I adjust my hands on the back of her knees to make sure I have a good hold. “It’s a ridiculous design.”

She hammers her fists against my back. “But the pictures!”

“Just shut up while I get you there.”

She goes quiet, her billowy skirt tickling my cheek as I hurry along the side wall. If the only unlocked entrance is the main door, we’ll have to rush to make it. This place is huge.

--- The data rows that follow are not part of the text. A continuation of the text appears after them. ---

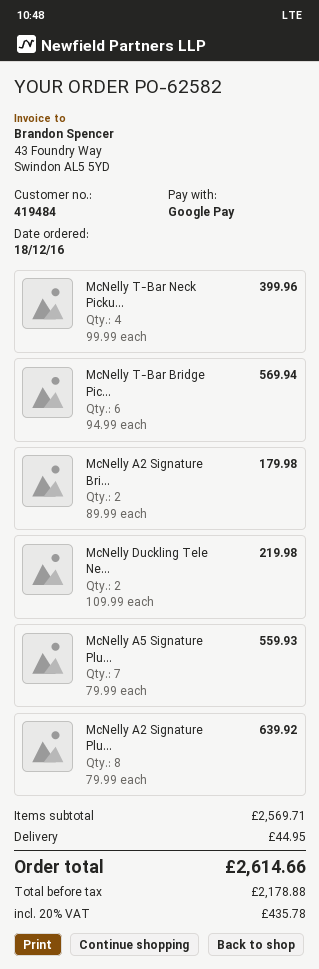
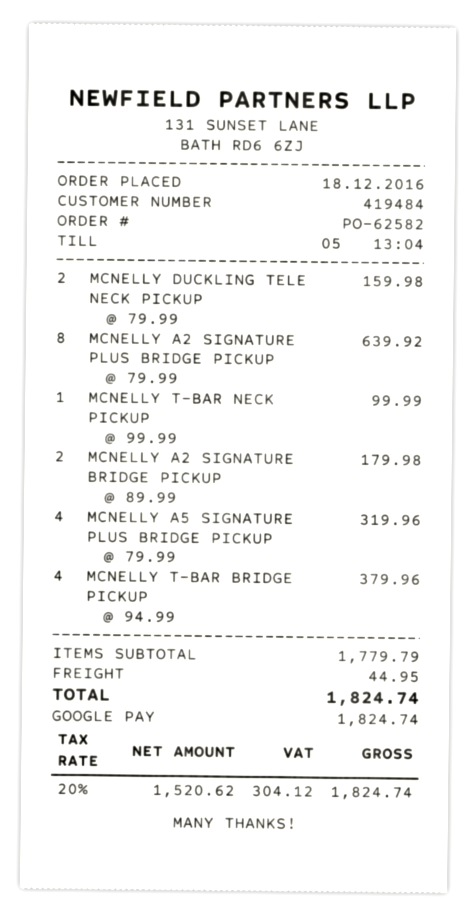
McNelly T-Bar Neck Picku...: 4 x 99.99 = 399.96 -> 1 x 99.99 = 99.99
McNelly T-Bar Bridge Pic...: 6 x 94.99 = 569.94 -> 4 x 94.99 = 379.96
McNelly Duckling Tele Ne...: 2 x 109.99 = 219.98 -> 2 x 79.99 = 159.98
McNelly A5 Signature Plu...: 7 x 79.99 = 559.93 -> 4 x 79.99 = 319.96
subtotal: 2569.71 -> 1779.79
net: 2178.88 -> 1520.62
tax: 20% = 435.78 -> 20% = 304.12
total: 2614.66 -> 1824.74

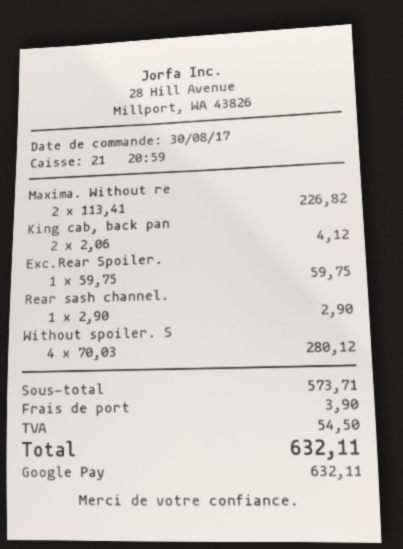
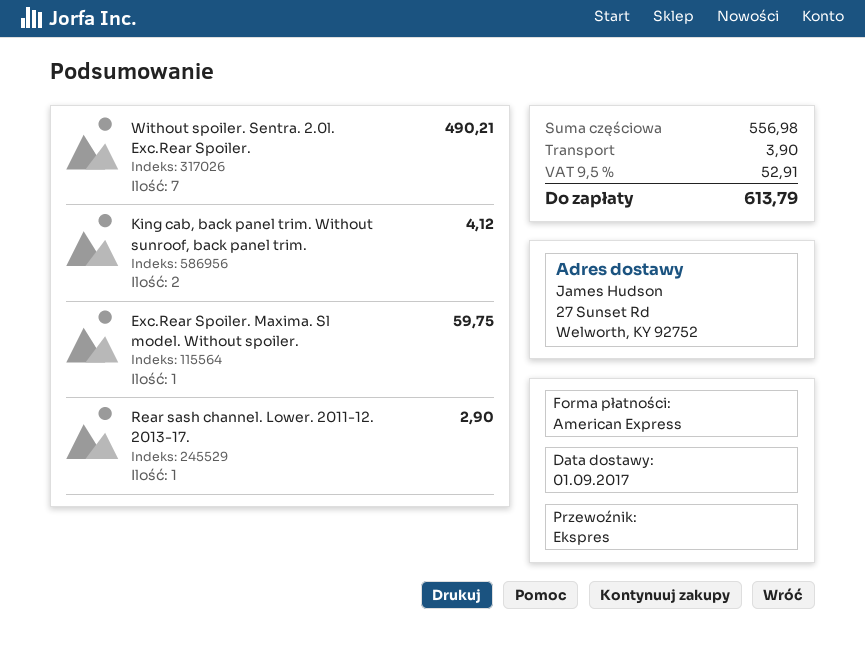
payment method: Google Pay -> American Express
Maxima. Without re: 2 for 226.82 -> none
Without spoiler. S: 4 for 280.12 -> 7 for 490.21
subtotal: 573.71 -> 556.98
tax: 54.50 -> 52.91
total: 632.11 -> 613.79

“I’m sorry I got you into this,” Ensley says, her voice bouncing and breaking as I jostle her along.

I grunt.

“But Felicia wore this awful white dress.”

“So you decided to ruin it?”

“It was a wedding gown. She had netting over her face.”

“Like a veil?”

“Exactly like a veil!”

Franklin had complained about his future mother-in-law many times. She’s a real piece of work. When Ronnie’s dad first started dating her, we were concerned. Ronnie took losing her mother hard, and Sheila had been a mother figure to us all. The whole wedding crew grew up together.

And we were right. Felicia turned out to be every bit as bad as the stereotype. With her big hair and short temper, she’s a dead ringer for Cinderella’s evil stepmother.

The building goes on forever, and soon, fat drops of rain hit my face. I stop, peering into the sky. Great. The storm has arrived. We need to make it to the front.

The rain pelts us as I break into a run. We won’t be soaked if we can get to the front of the building. There’s an overhang where cars pull in. We can tidy back up and hurry inside. I don’t know exactly what Ensley will do about her shoes, but that’s not my problem.

Lightning flashes across the sky and a clap of thunder shakes the ground, causing Ensley to squeal. The rain intensifies, and Ensley hammers my back. “Set me down!” she yells, her poof dress deflating in the onslaught. “We’re too big a mess to go in there now!”

I do as she says. The grass here is better, less scraggly. Hopefully it is sticker free.

Ensley turns, her dress clinging to her, arms tight across her chest. Water streams down her face. Her hair is a clump of hairspray and pins.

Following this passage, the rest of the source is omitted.